Incoming college students are just as ignorant about money matters as the recruits who show up at Fort Hood, but few of them get as much training. If colleges hold personal finance workshops at freshman orientation, students rarely can recall the lessons later. One-on-one financial planning is virtually unknown on campuses except when students ask for it. They ask only after they're already in trouble.

Insert lawyer joke here
Sometimes students are more receptive right before graduation. The Georgetown University Law Center offers financial counseling to graduating law students.

"We offer a variety of things, but the one for life after law school doesn't click with people until they're approaching graduation. It's too abstract a concept," says Ruth Lammert-Reeves, assistant dean of financial aid.

The financial seminar focuses mainly on two subjects: saving for retirement, and paying off student loan debt. Law students tend to come out of school with tremendous debt loads, and many are surprised at how much their payments are. A rule of thumb says that student loan payments shouldn't exceed 8 percent of net income, but lots of law school grads pay a higher percentage than that.

Because student loan payments don't start until six months after graduation, recent graduates can get caught in a bind when they buy cars and clothes on credit.
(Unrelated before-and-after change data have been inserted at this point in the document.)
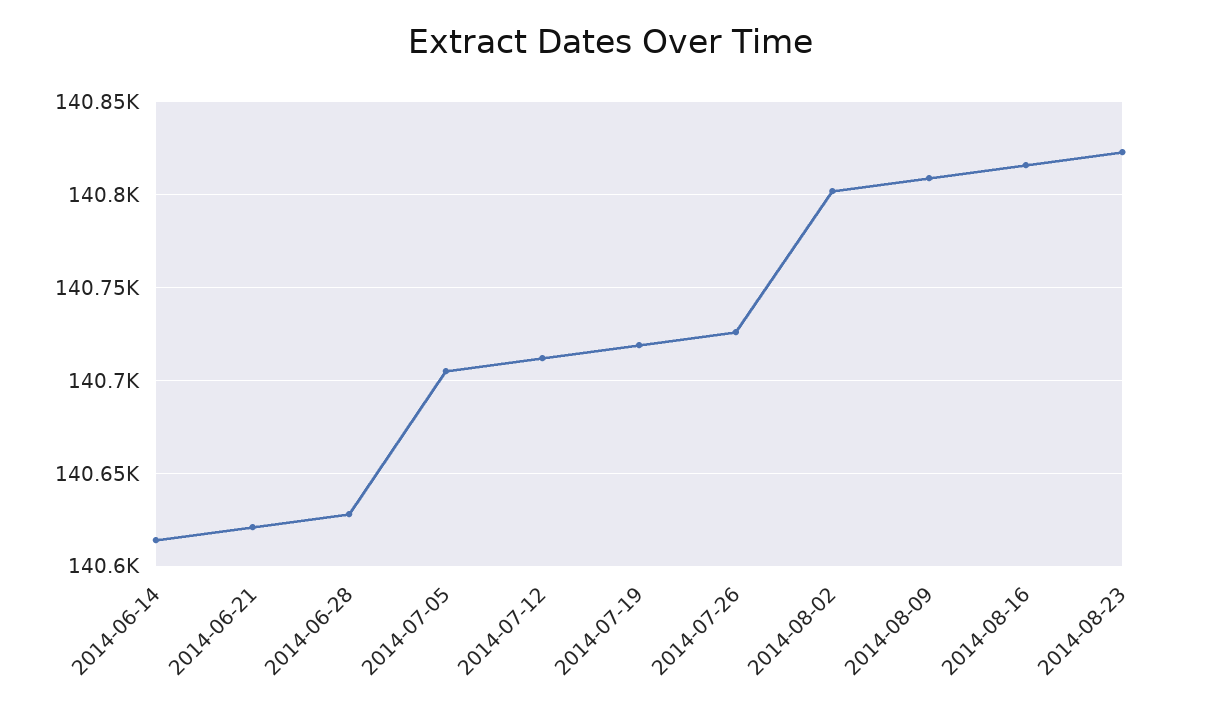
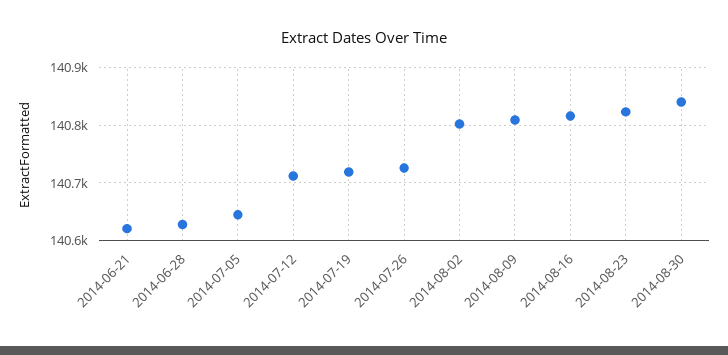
2014-06-14: 140615 -> none
2014-07-05: 140705 -> 140640
2014-08-30: none -> 140840

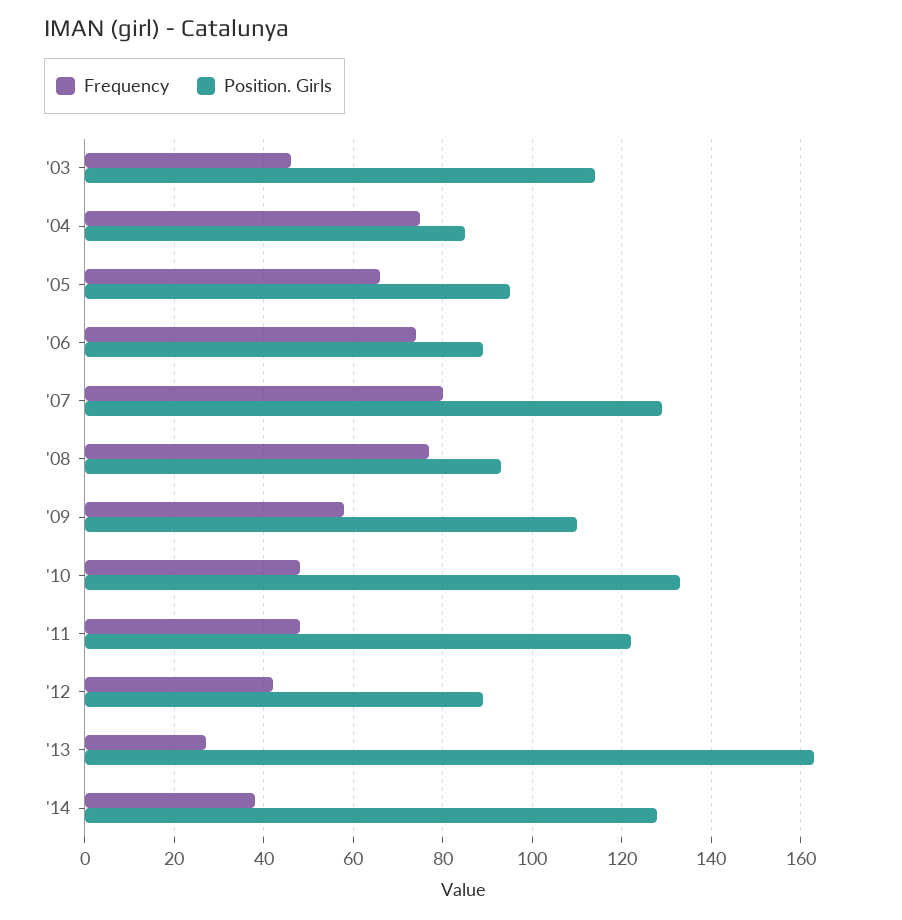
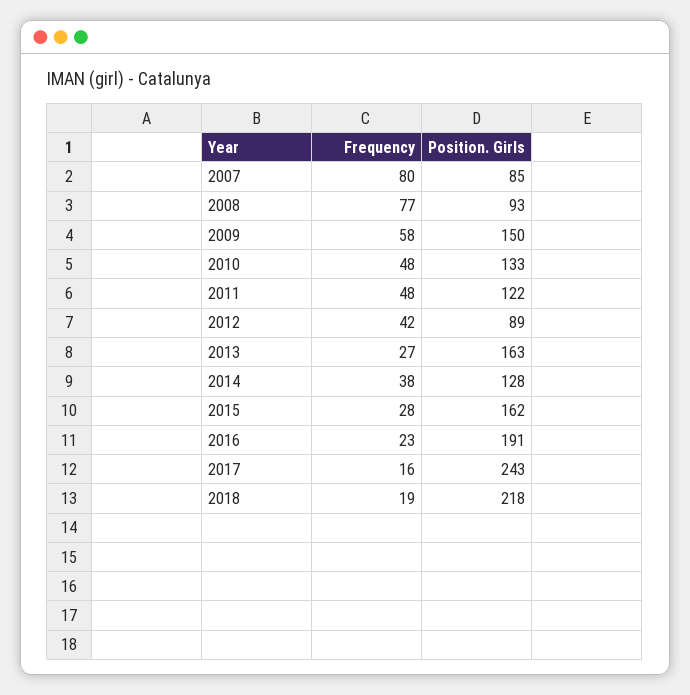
Frequency, '03: 45 -> none
Position. Girls, '03: 115 -> none
Frequency, '04: 75 -> none
Position. Girls, '04: 85 -> none
Frequency, '05: 65 -> none
Position. Girls, '05: 95 -> none
Frequency, '06: 75 -> none
Position. Girls, '06: 90 -> none
Position. Girls, '07: 130 -> 85
Position. Girls, '09: 110 -> 150
Frequency, 2015: none -> 28
Position. Girls, 2015: none -> 162
Frequency, 2016: none -> 23
Position. Girls, 2016: none -> 191
Frequency, 2017: none -> 16
Position. Girls, 2017: none -> 243
Frequency, 2018: none -> 19
Position. Girls, 2018: none -> 218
They think they're doing OK for a few months, and then the student loan payments come due and the financial worries begin.

"We tell students to try from the first paycheck to know what their student loan payments will be, and to write a check for that amount to savings so they don't ratchet up their spending," Lammert-Reeves says.

She knows of no other law school that offers similar financial counseling.

Up to the parents
If high schools and colleges aren't going to teach students how to deal responsibly with credit, it has to be up to parents to pass along those lessons. Unfortunately, even that isn't a guarantee of good results.

Take the example of Tamara, an employee of New York City who requested to be identified by first name only. The 29-year-old owes $23,000 in student loans (she borrowed a lot to get a master's degree) and about $20,000 in credit card debt. Her combined debt is a little less than her annual income.

"My parents really don't use their credit cards," she says. "My parents set a great example. They always pay off their balances. I would have loved to be able to follow their example."

But she doesn't, mostly because they live in upstate New York, where the cost of living is much lower than in Manhattan, where Tamara lives and wants to remain.

If a good parental example is no guarantee of good results, it's better than setting a bad one.

"I would think that parents who have trouble with debt would speak the right words but their kids will follow their example," says Steve Soderlind, a professor at St. Olaf College in Minnesota who recently wrote a textbook on consumer economics.

Soderlind believes that a child needs three things to fully absorb lessons about the wise use of credit: 1) a good example from parents, 2) basic information about personal finance and 3) a capacity for introspection -- an ability to assess one's own strengths and weaknesses.

"I think they have to know something about themselves," he says. "They have to know that they're impatient and vulnerable."

Maybe Rhode, the father of the 14-year-old girl with a debit card, is putting it all together -- setting an example; teaching the basics of personal finance, and instilling some self-knowledge in his offspring.

He has given his daughter a Visa Buxx card, a debit card that allows him to monitor her spending online. He can transfer money to her account online, paying her allowance electronically.

Rhode requires her to keep a running balance and to reconcile the account monthly. She has to show him that the account is reconciled.

"If it doesn't reconcile, she doesn't have it for 30 days," he says. "It's good training for her. Although it's not a credit card, it helps teach her now to use a credit card responsibly in the future."